2014 Workshop on Computational Models of Narrative | 2014
James Niehaus; Victoria Romero; David Koelle; Noa Palmon; Bethany K. Bracken; Jonathan Pfautz; W. Scott Neal Reilly; Peter Weyhrauch
To better support the creation of narrative-centered tools, developers need a flexible framework to integrate, catalog, select, and reuse narrative models. Computational models of narrative enable the creation of software tools to aid narrative processing, analysis, and generation. Narrative-centered tools explicitly or implicitly embody one or more models of narrative by their definition. However, narrative model creation is often expensive and difficult with no guaranteed benefit to the end system.

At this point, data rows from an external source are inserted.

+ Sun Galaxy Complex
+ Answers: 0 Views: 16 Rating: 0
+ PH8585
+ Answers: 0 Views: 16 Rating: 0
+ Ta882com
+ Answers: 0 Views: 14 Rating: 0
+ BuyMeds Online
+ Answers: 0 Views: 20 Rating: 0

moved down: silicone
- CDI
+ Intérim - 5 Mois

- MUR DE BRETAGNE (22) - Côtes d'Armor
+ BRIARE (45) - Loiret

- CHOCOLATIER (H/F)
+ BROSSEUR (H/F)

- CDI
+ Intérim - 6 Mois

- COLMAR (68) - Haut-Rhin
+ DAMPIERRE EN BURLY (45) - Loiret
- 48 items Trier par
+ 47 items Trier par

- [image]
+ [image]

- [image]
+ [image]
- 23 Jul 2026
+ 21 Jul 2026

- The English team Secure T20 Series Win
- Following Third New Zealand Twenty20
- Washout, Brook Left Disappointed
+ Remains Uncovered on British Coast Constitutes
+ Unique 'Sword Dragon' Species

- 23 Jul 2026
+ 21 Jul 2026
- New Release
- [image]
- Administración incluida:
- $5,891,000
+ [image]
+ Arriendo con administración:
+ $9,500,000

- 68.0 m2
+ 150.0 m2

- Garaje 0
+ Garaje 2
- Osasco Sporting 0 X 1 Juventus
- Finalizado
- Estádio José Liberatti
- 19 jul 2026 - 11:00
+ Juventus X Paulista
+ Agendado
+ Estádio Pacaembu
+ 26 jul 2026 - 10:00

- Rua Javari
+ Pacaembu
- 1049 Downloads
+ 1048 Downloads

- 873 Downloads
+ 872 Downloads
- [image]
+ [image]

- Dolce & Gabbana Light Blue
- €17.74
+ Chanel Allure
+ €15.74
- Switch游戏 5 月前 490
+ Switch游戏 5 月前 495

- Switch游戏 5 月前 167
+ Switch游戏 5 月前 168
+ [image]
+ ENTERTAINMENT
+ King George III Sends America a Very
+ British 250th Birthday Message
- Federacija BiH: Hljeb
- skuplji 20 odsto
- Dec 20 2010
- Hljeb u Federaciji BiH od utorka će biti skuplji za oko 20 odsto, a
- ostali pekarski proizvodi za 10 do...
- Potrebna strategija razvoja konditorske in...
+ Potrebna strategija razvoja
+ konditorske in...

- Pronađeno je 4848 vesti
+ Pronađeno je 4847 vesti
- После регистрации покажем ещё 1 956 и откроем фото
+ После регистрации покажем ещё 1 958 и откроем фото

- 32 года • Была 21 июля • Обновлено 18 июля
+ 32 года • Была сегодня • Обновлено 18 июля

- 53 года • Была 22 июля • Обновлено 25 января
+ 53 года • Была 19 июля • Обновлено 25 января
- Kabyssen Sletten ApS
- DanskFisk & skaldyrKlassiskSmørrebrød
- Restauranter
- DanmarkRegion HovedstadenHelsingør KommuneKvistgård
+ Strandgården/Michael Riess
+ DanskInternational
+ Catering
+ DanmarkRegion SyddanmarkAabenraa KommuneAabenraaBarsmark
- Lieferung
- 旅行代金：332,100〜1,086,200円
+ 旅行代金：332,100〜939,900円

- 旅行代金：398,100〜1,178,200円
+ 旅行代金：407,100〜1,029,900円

This paper describes our preliminary approach towards creating the SONNET narrative framework, a flexible framework to integrate, catalog, select, and reuse narrative models, thereby lowering development costs and improving benefits from each model. The framework includes a lightweight ontology language for the definition of key terms and interrelationships among them. The framework specifies model metadata to allow developers to discover and understand models more readily. We discuss the structure of this framework and ongoing development incorporating narrative models.